Третья чашка оказала действие не менее чудотворное: в груди больного слышалось хотя и затрудненное, но равномерное дыхание; одеревенелые члены отошли, и приятная влажность проступила на горячей коже, так что когда на другой день Амбруаз Паре навестил раненого, он с удовлетворением улыбнулся и сказал:
— Теперь я отвечаю за выздоровление господина де Коконнаса, и это будет одним из самых удачных моих врачеваний.
Принимая во внимание свирепый нрав Коконнаса, эта сцена, полукомическая, полудраматическая, была не лишена некоей умилительной поэзии, и в результате дружба двух дворян, завязавшаяся в гостинице «Путеводная звезда», но насильственно прерванная событиями Варфоломеевской ночи, разгорелась с новой силой и вскоре превзошла дружбу Ореста и Пилада, которой недоставало пяти шпажных и одной пистолетной ран, оставивших следы на телах наших дворян.

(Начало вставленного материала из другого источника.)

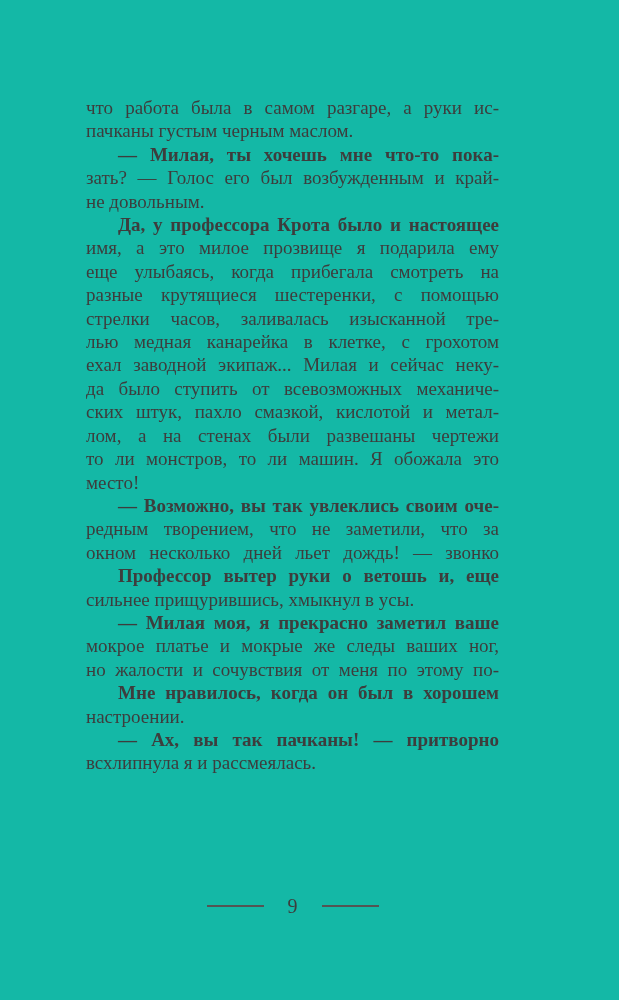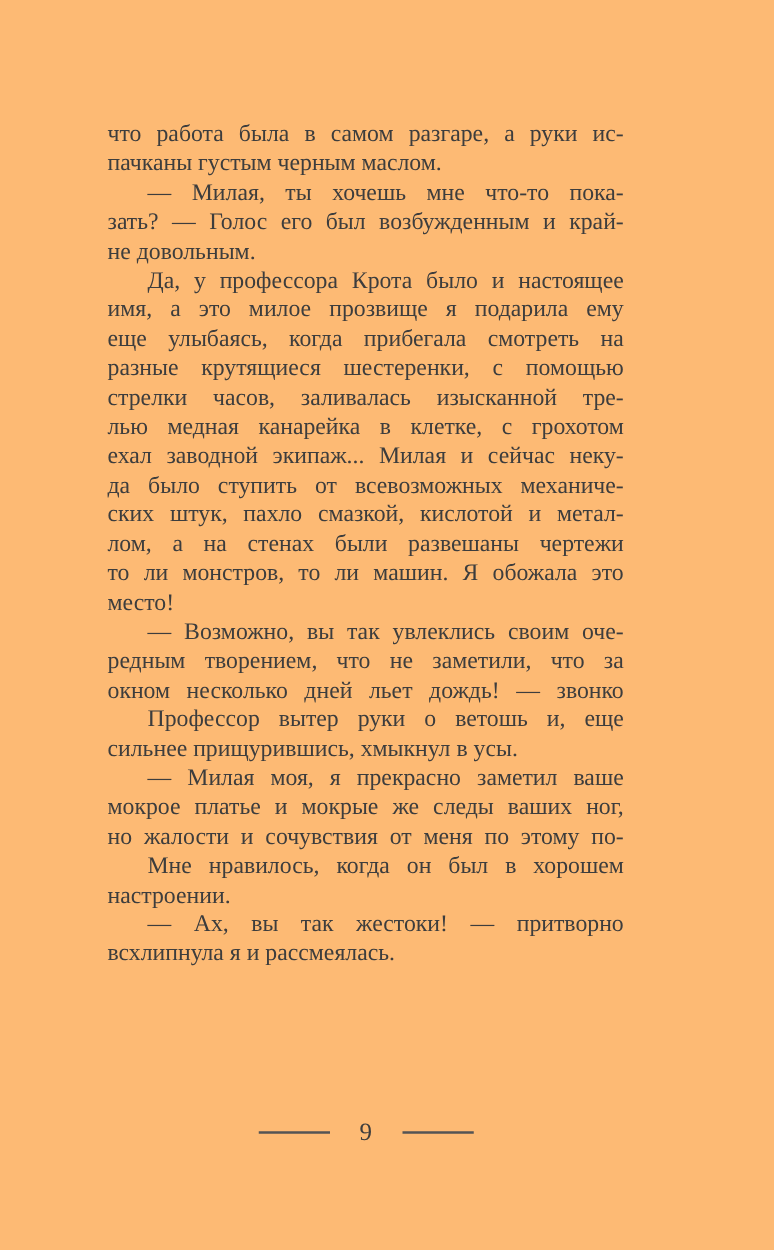"что работа была в самом" div.page { background: #fdba74 -> #14b8a6 }
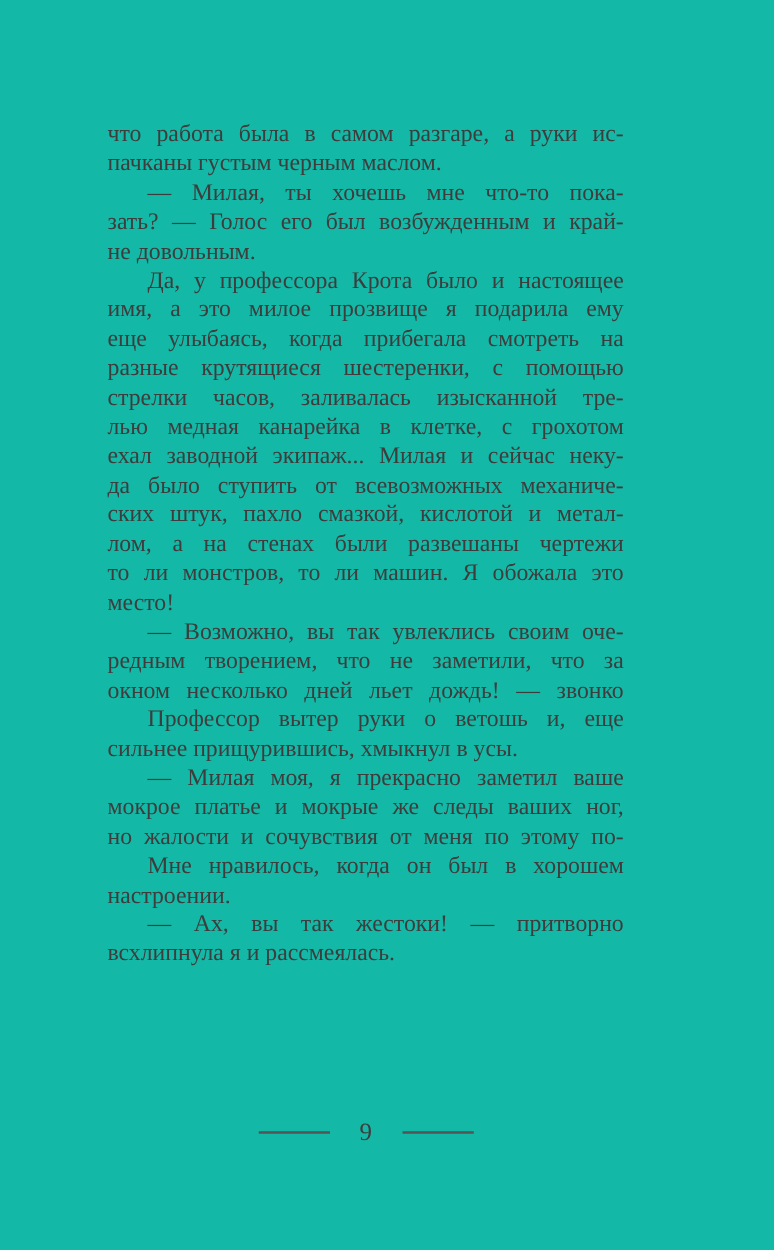"— Милая, ты хочешь мне" .line.indent { font-weight: none -> bold }
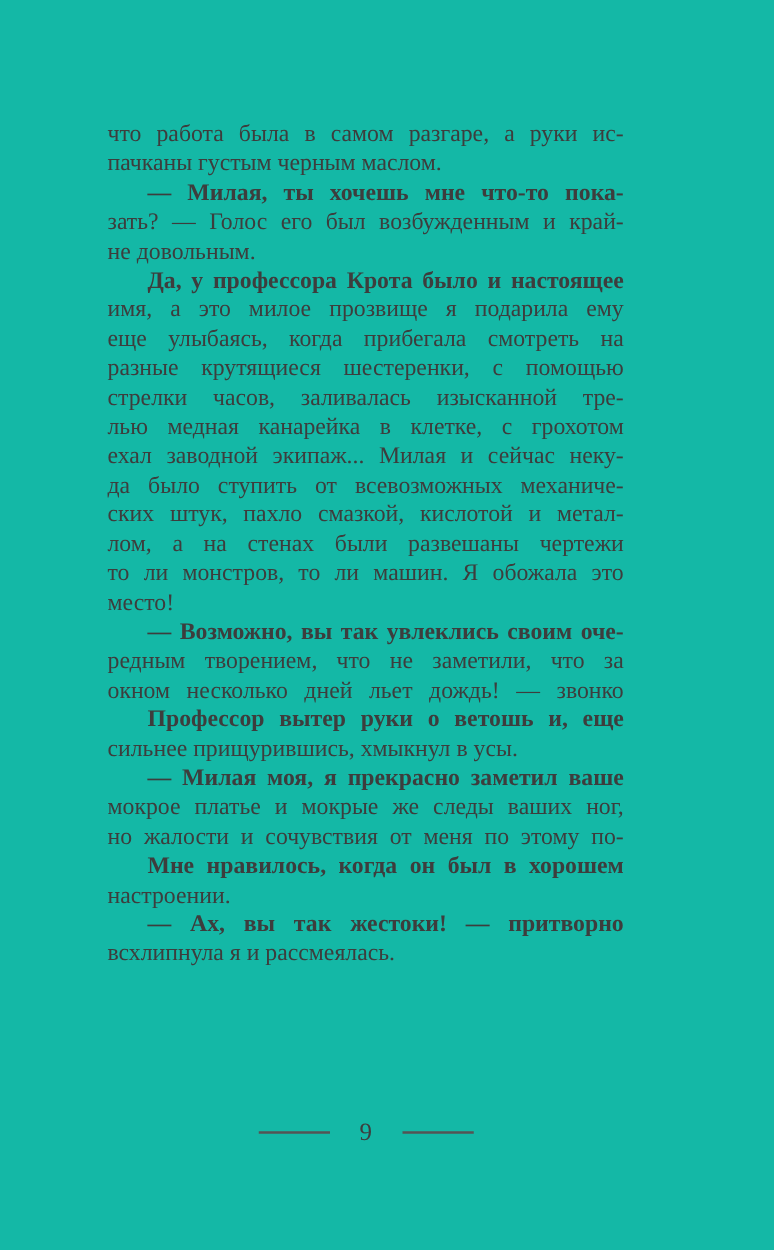"— Ах, вы так жестоки!" div.line { text: жестоки -> пачканы }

Как бы то ни было, раны, прежние и новые, тяжелые и легкие, стали заживать. Ла Моль, верный долгу сиделки, решил не выходить из дому, пока Коконнас не поправится окончательно. Он помогал Коконнасу сесть на кровати, когда тот не мог приподняться, помогал ему ходить, когда тот уже мог держаться на ногах, — словом, окружил его всеми заботами, какие подсказывала Ла Молю его нежная и любящая натура и которые вкупе с могучим здоровьем пьемонтца привели к выздоровлению более скорому, чем можно было ожидать.
И только одна мысль мучила молодых людей: во время лихорадочного бреда каждому из них чудилось, что к нему подходит женщина, которой было полно его сердце. Но с тех пор как оба пришли в сознание, ни Маргарита, ни герцогиня Неверская уже не появлялись в их комнате. Это было вполне понятно: разве могли жена короля Наваррского и невестка герцога де Гиза на глазах у всех обнаружить интерес к двум простым дворянам? Нет! Разумеется, только такой ответ могли бы дать себе Ла Моль и Коконнас. Но все же отсутствие двух дам, похожее на полное забвение, огорчало молодых людей.